- [INPUT RECORDS]

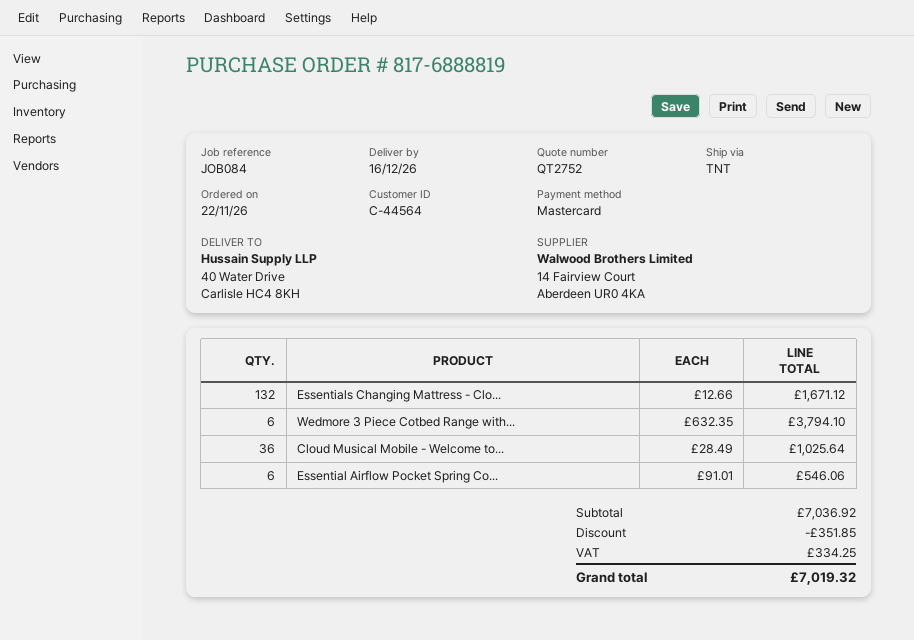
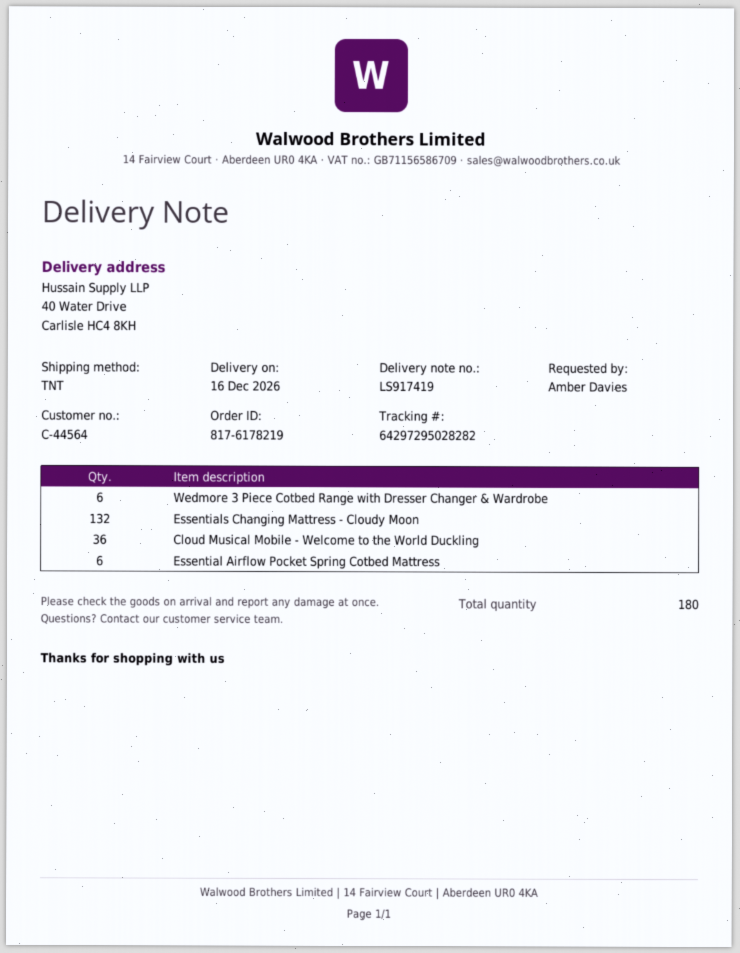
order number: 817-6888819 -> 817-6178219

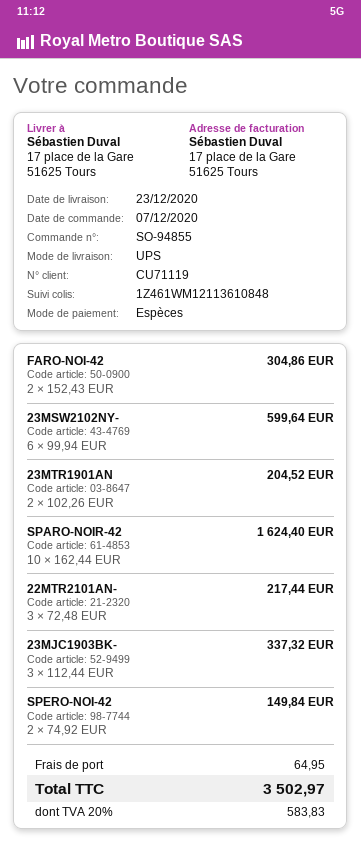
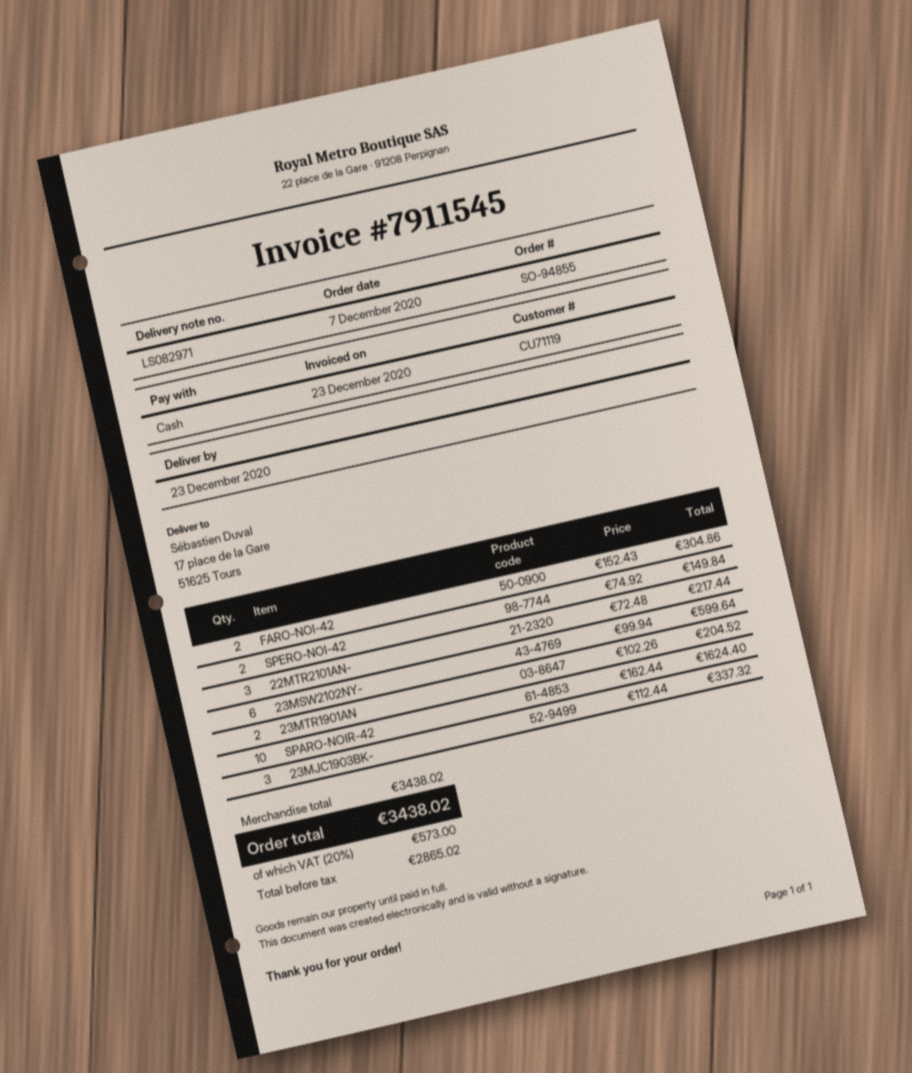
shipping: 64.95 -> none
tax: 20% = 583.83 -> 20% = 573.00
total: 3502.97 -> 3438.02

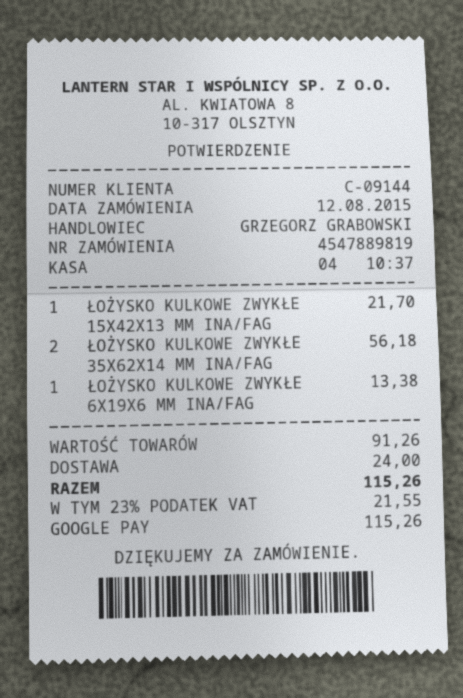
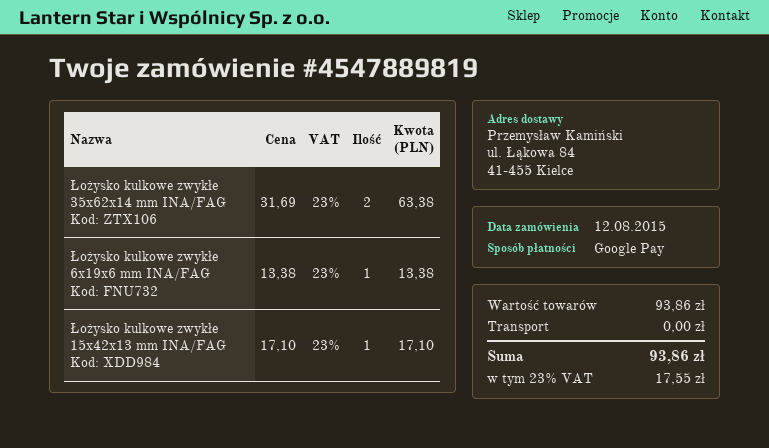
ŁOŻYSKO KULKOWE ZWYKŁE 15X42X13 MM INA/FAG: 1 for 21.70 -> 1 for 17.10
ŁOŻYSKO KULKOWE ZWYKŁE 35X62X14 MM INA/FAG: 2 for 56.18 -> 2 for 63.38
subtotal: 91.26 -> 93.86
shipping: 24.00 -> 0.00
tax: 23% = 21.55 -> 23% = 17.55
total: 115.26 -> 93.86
* * *
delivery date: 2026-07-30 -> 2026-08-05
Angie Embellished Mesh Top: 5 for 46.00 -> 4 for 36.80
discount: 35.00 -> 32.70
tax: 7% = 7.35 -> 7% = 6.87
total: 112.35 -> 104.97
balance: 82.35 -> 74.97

- [WHAT NEEDS TO BE DONE] Using the entries above, reproduce word for word only the lines from the one that contains "order number: 817-6888819 -> 817-6178219" to the one that contains "total: 115.26 -> 93.86", both ends included, and drop every picture.

- [YOUR RESPONSE]
order number: 817-6888819 -> 817-6178219

shipping: 64.95 -> none
tax: 20% = 583.83 -> 20% = 573.00
total: 3502.97 -> 3438.02

ŁOŻYSKO KULKOWE ZWYKŁE 15X42X13 MM INA/FAG: 1 for 21.70 -> 1 for 17.10
ŁOŻYSKO KULKOWE ZWYKŁE 35X62X14 MM INA/FAG: 2 for 56.18 -> 2 for 63.38
subtotal: 91.26 -> 93.86
shipping: 24.00 -> 0.00
tax: 23% = 21.55 -> 23% = 17.55
total: 115.26 -> 93.86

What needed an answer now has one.